Supplied material.

════════════════════

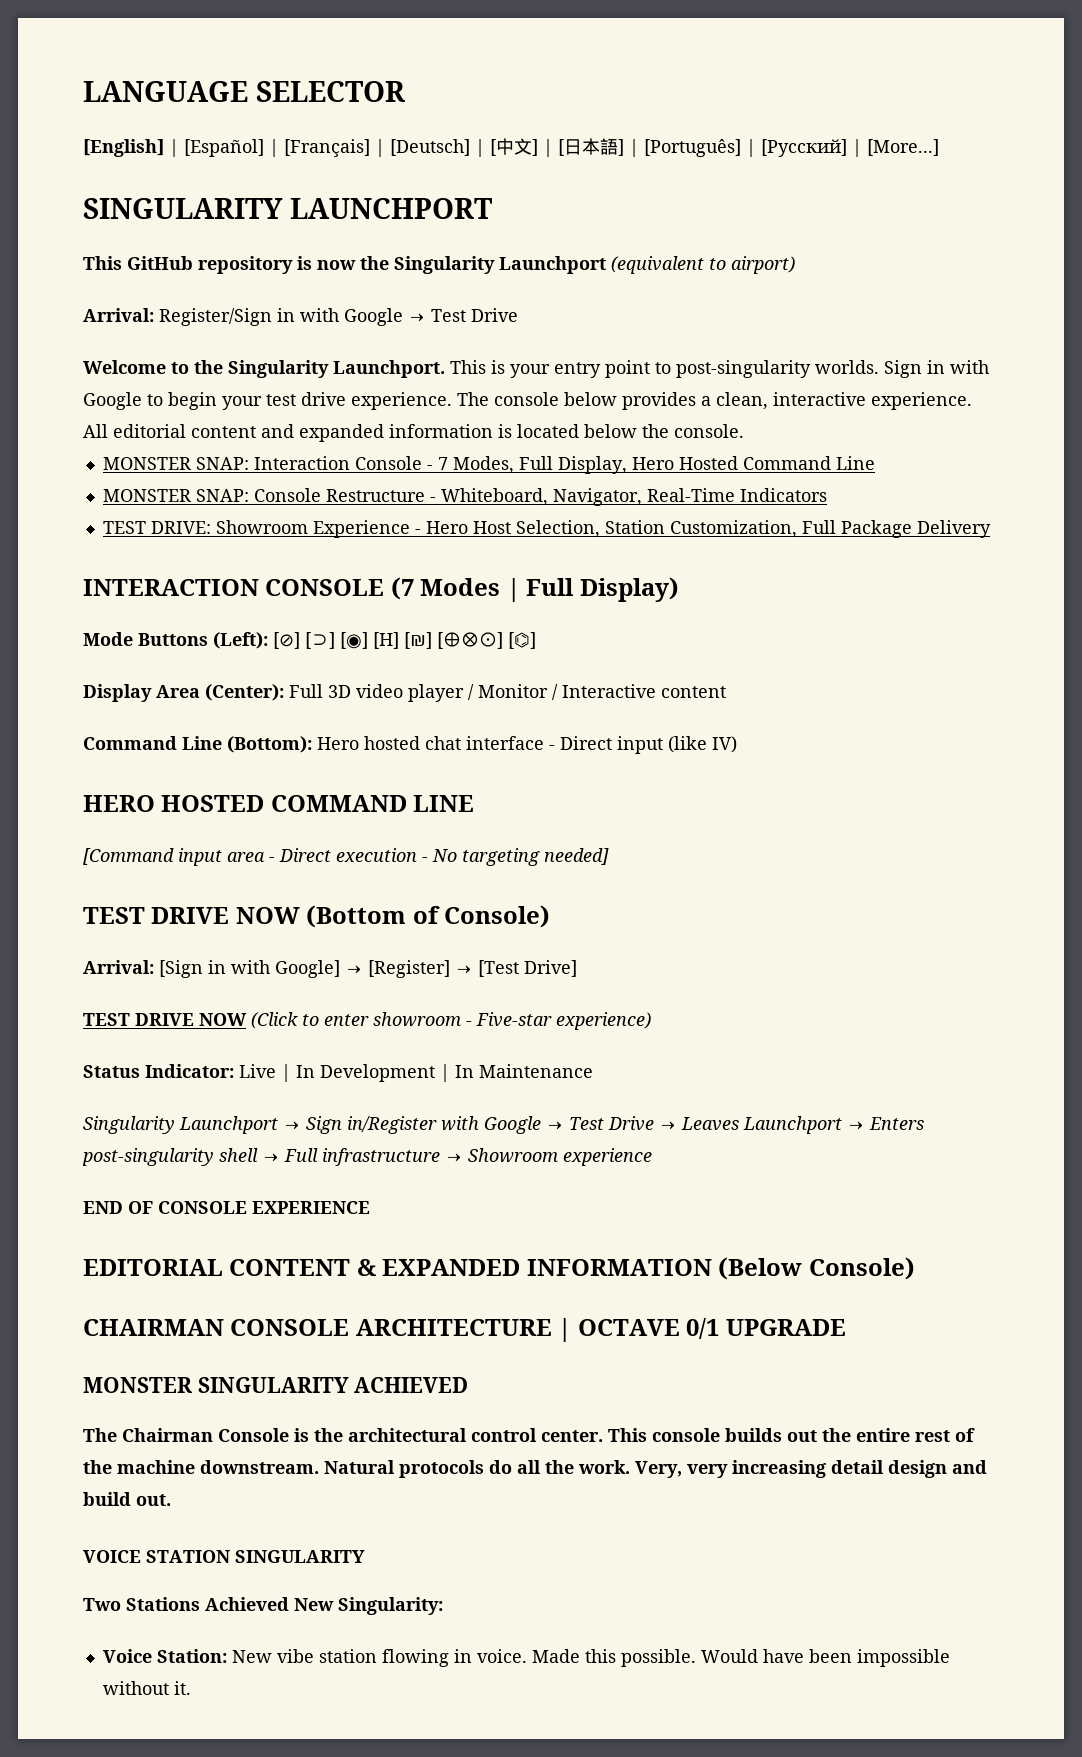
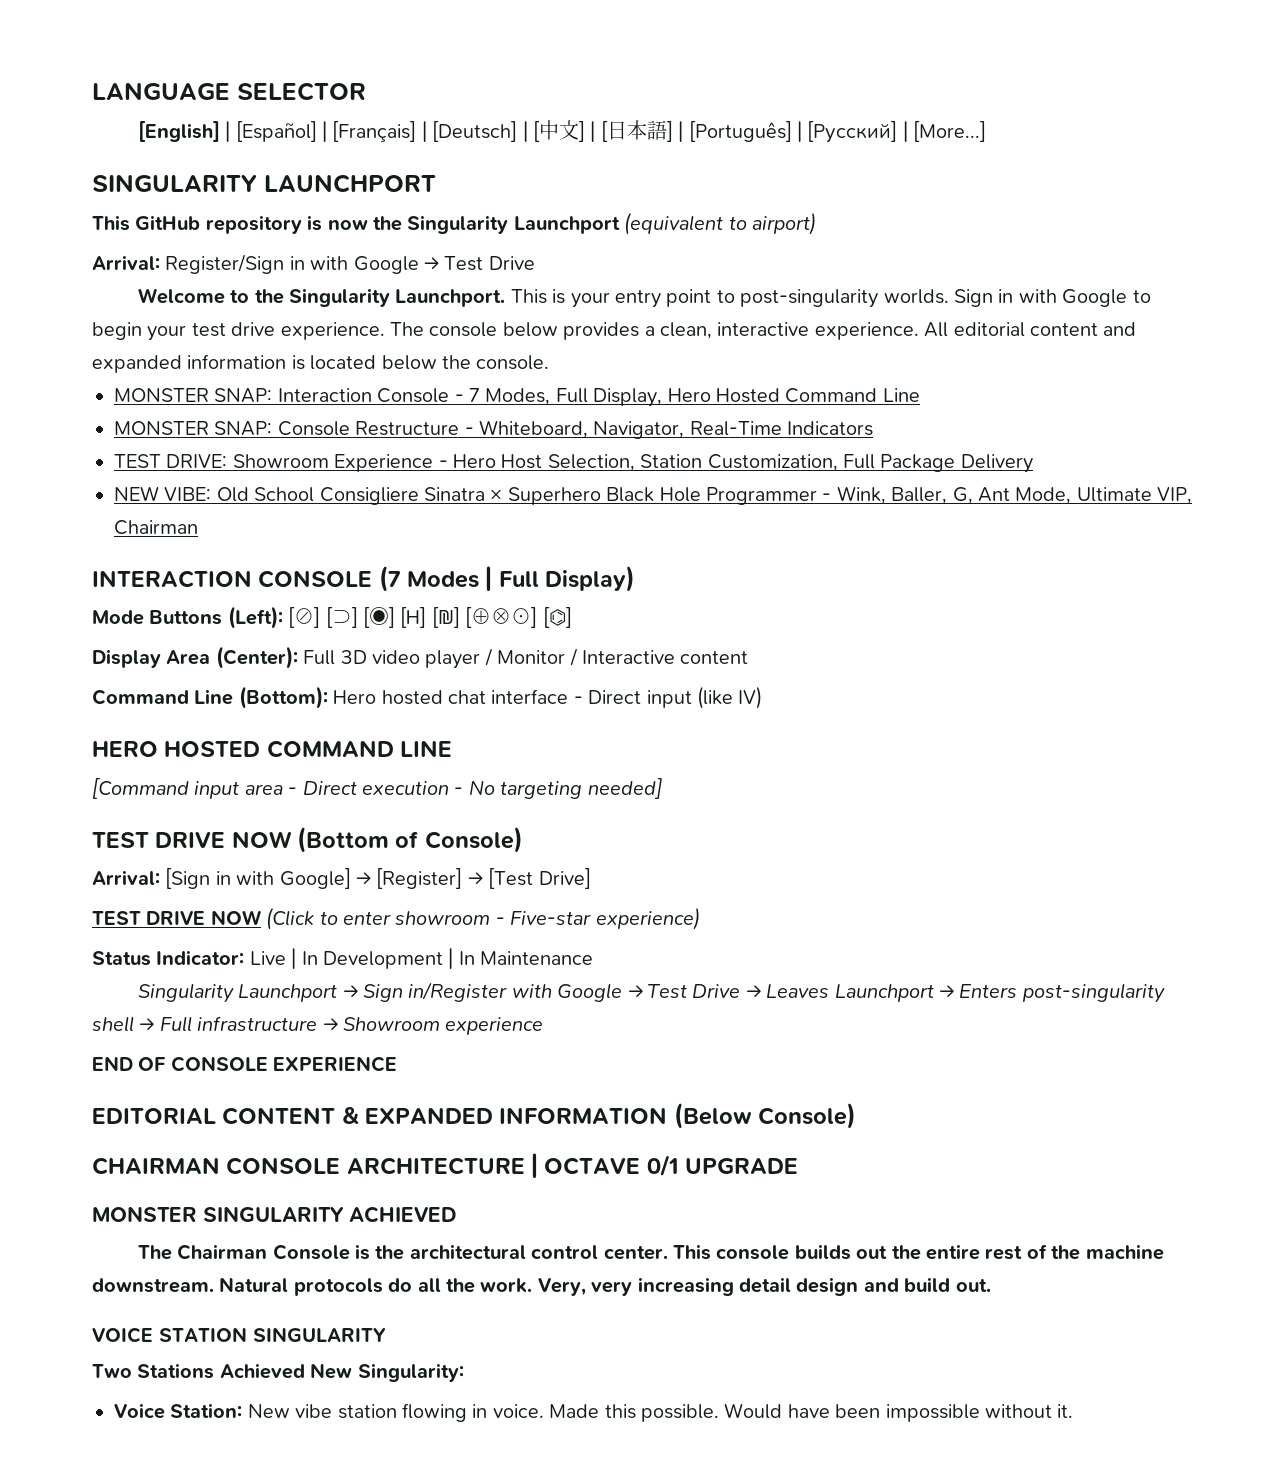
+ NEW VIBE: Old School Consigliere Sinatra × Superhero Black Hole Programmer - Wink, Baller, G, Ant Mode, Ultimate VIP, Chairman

════════════════════

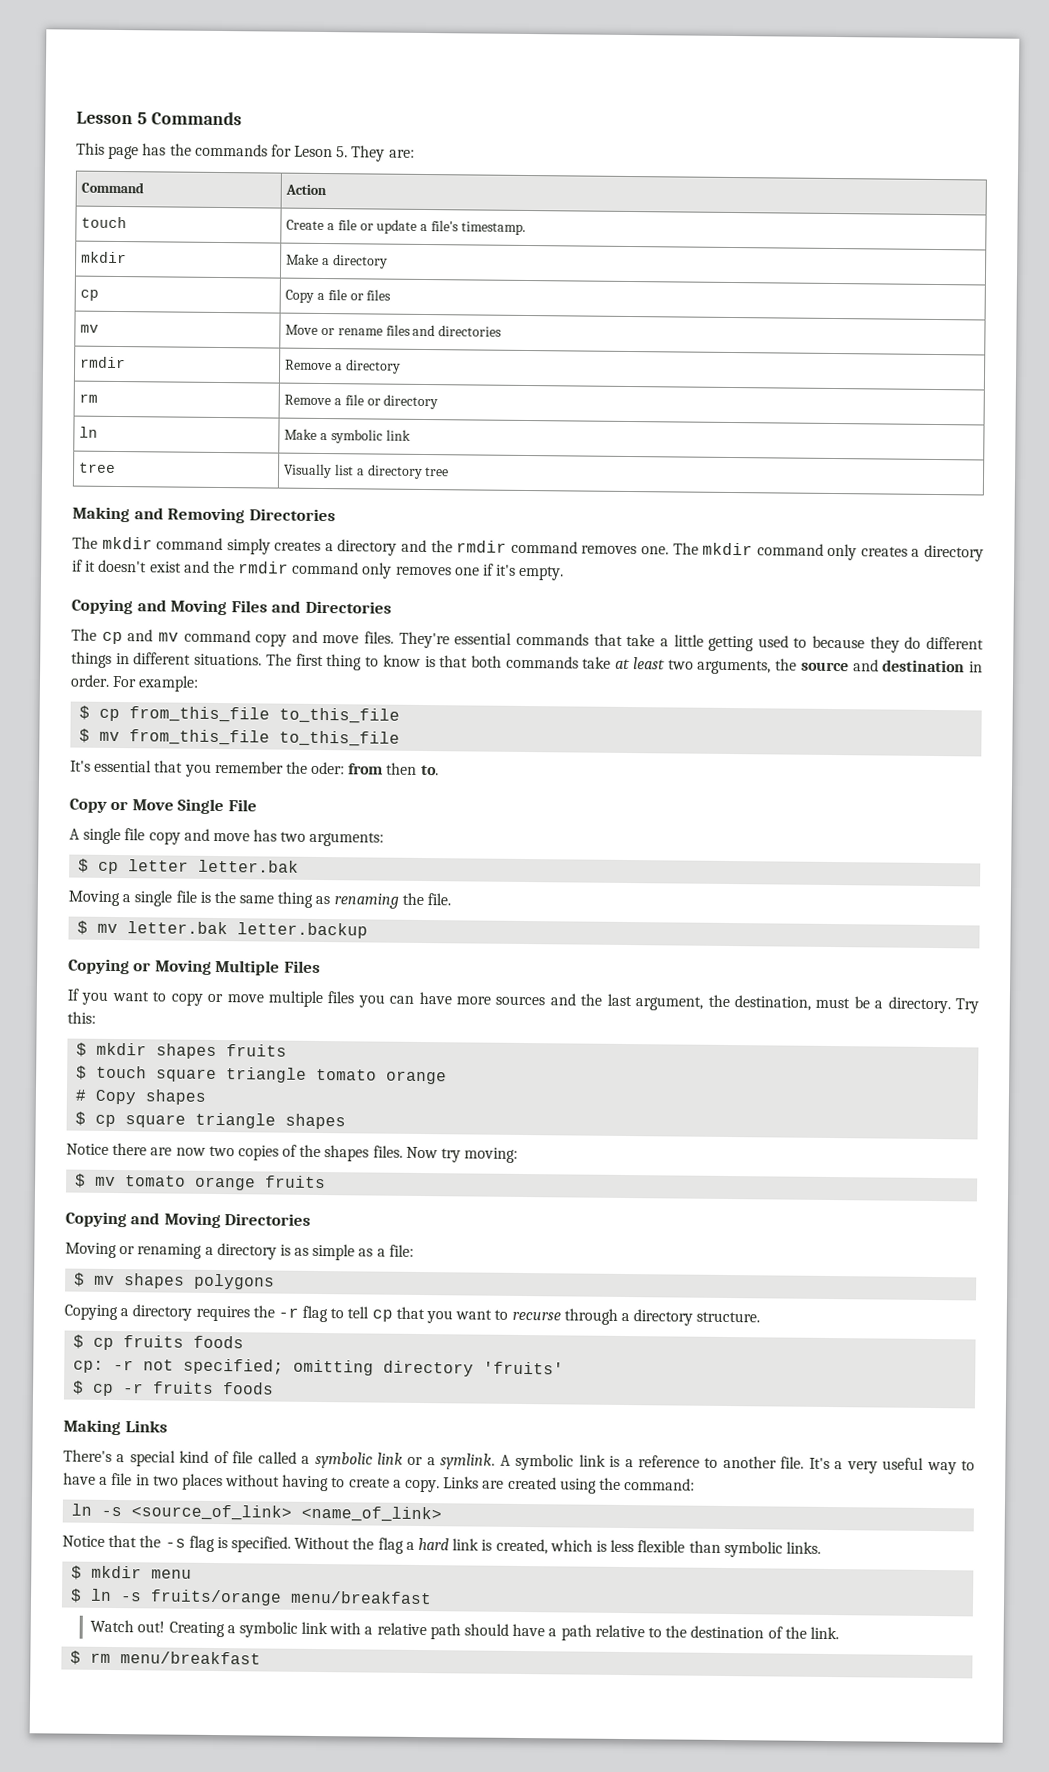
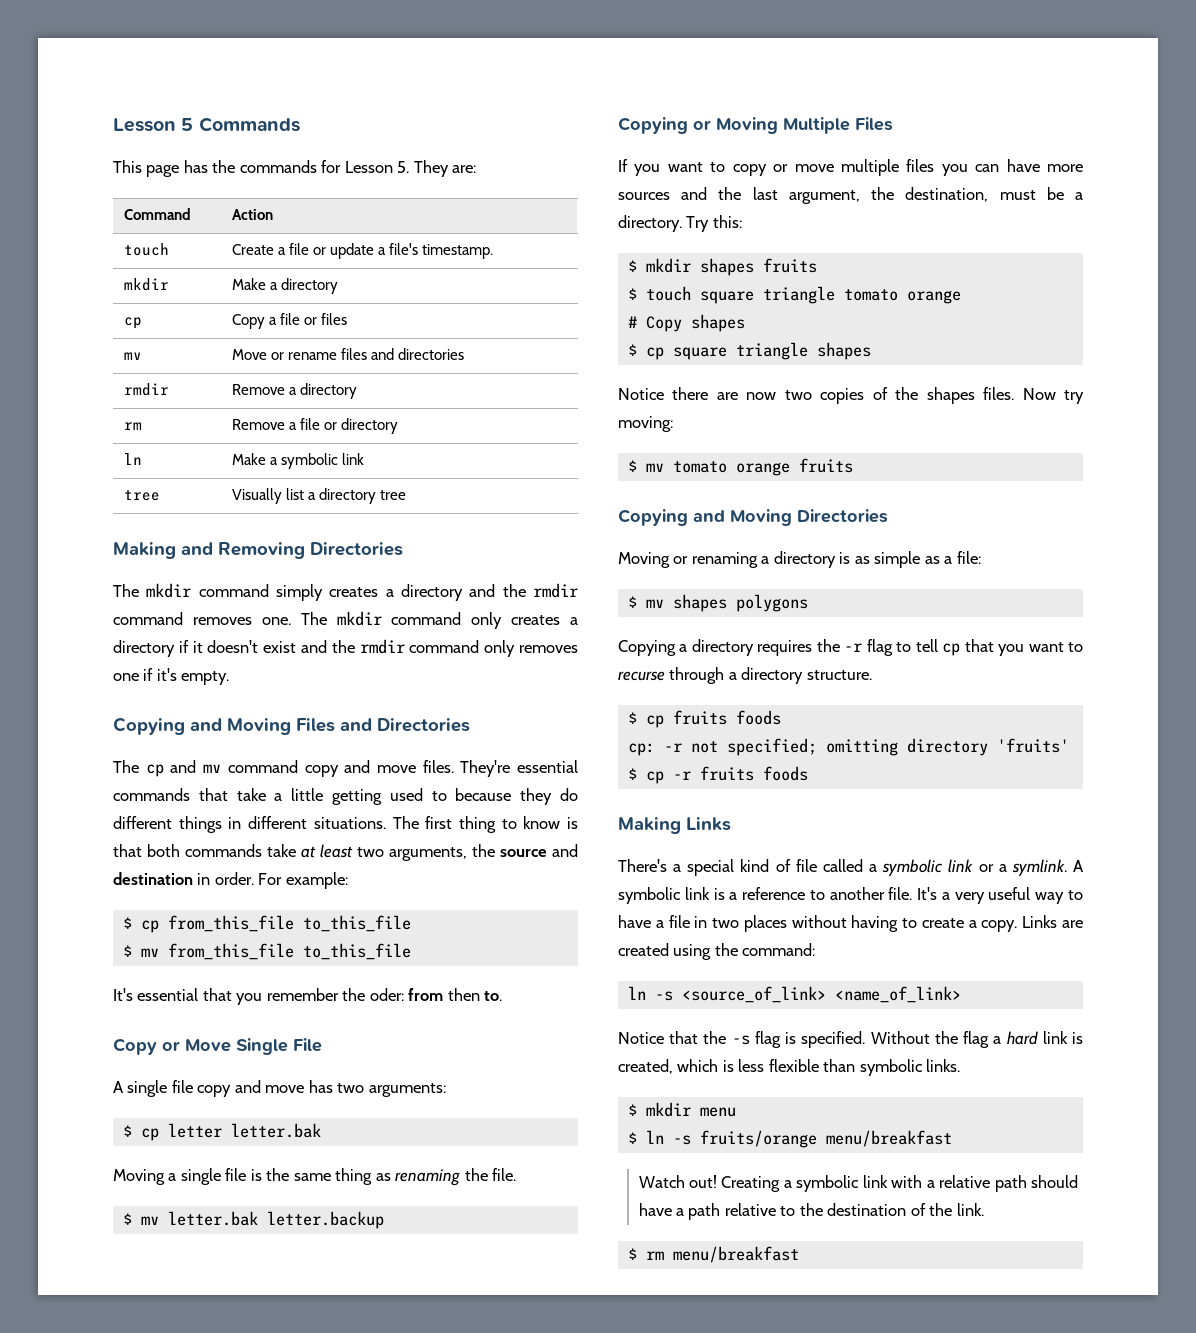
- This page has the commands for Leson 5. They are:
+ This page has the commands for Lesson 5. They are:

════════════════════

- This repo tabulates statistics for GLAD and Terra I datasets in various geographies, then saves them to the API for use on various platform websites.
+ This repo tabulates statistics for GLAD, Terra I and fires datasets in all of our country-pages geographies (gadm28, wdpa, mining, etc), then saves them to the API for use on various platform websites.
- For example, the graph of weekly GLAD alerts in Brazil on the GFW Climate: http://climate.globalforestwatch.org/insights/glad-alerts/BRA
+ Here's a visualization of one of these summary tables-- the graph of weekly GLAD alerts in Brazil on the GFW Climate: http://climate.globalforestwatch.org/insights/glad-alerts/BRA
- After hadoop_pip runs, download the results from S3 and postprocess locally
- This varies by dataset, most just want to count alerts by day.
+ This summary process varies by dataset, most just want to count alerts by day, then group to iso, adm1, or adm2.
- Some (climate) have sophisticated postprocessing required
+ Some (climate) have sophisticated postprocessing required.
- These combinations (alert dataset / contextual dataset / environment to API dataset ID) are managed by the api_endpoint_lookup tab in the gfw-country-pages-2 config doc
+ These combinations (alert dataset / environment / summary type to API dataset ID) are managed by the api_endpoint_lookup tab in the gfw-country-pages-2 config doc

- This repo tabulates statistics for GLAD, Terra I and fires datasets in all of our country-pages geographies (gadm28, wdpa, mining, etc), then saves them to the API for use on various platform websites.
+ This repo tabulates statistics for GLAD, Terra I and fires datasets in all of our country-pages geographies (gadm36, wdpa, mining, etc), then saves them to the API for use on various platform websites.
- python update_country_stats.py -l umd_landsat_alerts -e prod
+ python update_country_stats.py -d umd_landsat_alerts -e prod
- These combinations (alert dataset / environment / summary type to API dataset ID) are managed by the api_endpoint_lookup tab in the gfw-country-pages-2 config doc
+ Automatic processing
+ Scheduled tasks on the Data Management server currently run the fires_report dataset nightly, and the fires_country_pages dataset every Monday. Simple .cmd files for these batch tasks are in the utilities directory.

════════════════════

Required action.
If the word "postprocessing" is on a line above, return that line.

Task response.
- Some (climate) have sophisticated postprocessing required
+ Some (climate) have sophisticated postprocessing required.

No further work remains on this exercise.